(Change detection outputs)

━━━━

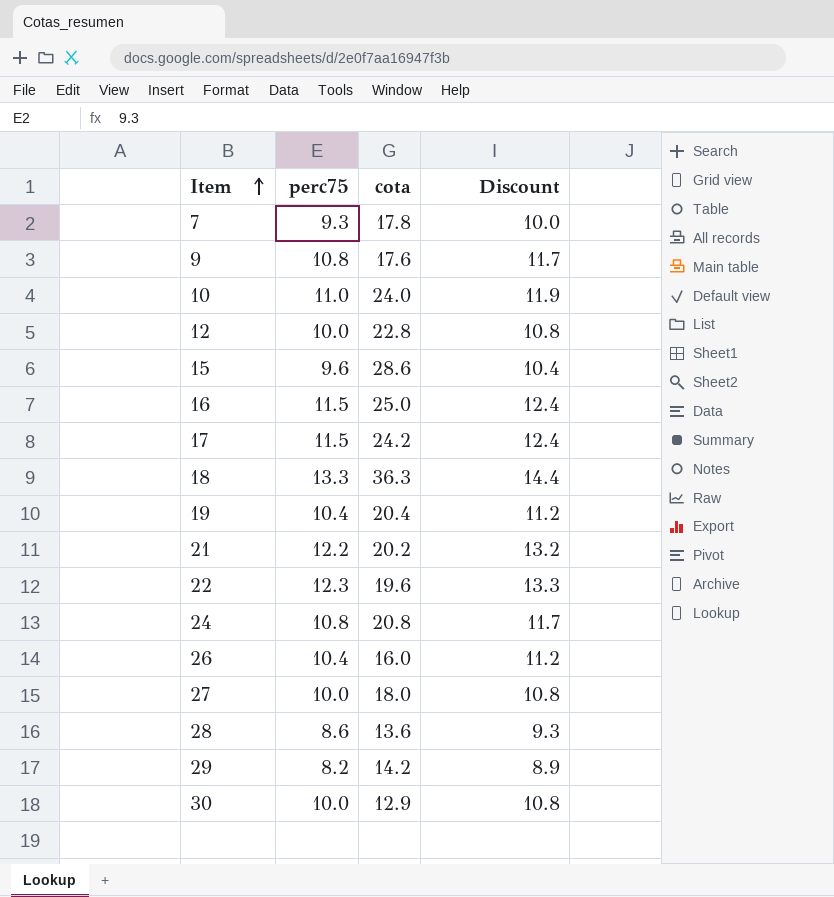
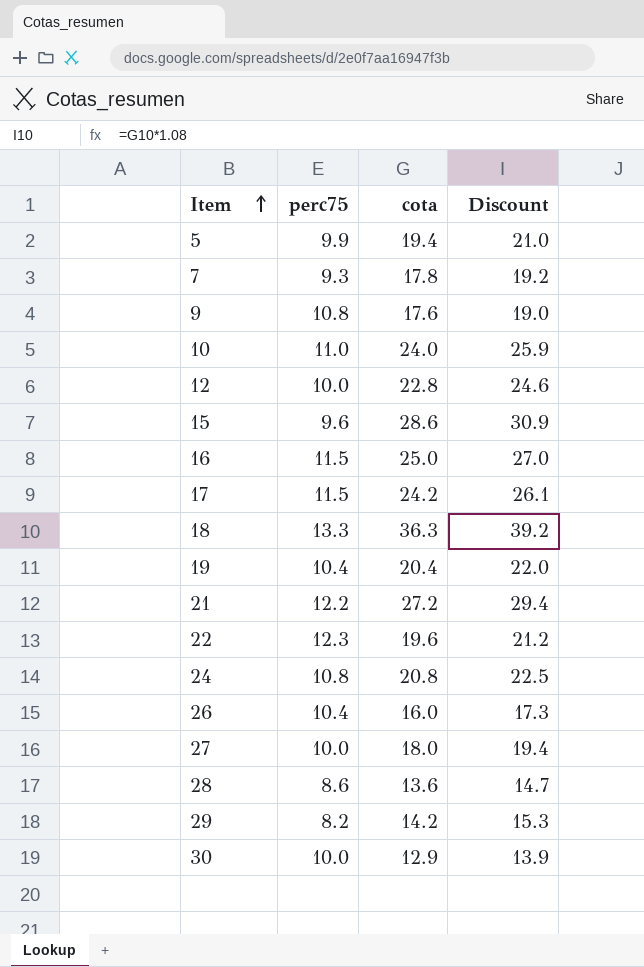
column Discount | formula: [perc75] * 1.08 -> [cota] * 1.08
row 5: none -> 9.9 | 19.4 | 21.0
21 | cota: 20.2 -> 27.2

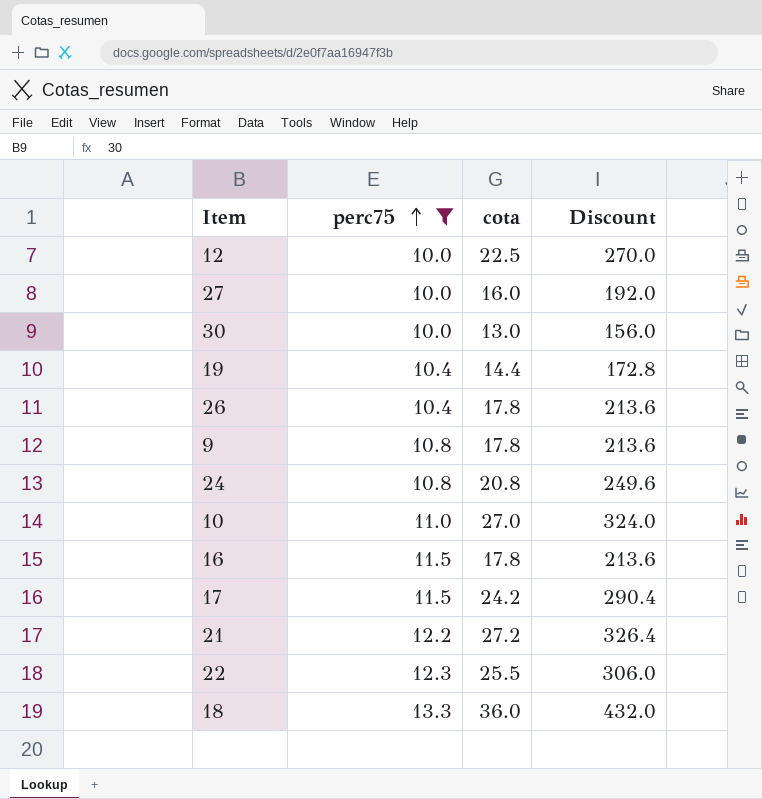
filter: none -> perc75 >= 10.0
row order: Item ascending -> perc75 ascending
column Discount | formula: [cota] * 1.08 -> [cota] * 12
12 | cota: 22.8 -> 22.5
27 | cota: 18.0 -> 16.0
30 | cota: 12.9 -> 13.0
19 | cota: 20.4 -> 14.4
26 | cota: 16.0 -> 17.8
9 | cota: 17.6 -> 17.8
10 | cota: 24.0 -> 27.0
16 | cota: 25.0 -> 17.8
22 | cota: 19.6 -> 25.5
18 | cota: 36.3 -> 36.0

━━━━

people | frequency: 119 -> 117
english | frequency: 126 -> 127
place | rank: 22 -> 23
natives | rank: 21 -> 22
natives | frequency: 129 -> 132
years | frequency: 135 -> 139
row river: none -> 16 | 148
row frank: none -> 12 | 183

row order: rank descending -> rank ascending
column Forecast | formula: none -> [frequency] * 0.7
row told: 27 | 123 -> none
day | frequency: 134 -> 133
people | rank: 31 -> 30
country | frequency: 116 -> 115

━━━━

WHAT IS REQUIRED
Among the entries above, copy exactly only the lines starting with the one containing "19 | cota: 20.4 -> 14.4" and going through the one containing "18 | cota: 36.3 -> 36.0", both ends included.

REPLY
19 | cota: 20.4 -> 14.4
26 | cota: 16.0 -> 17.8
9 | cota: 17.6 -> 17.8
10 | cota: 24.0 -> 27.0
16 | cota: 25.0 -> 17.8
22 | cota: 19.6 -> 25.5
18 | cota: 36.3 -> 36.0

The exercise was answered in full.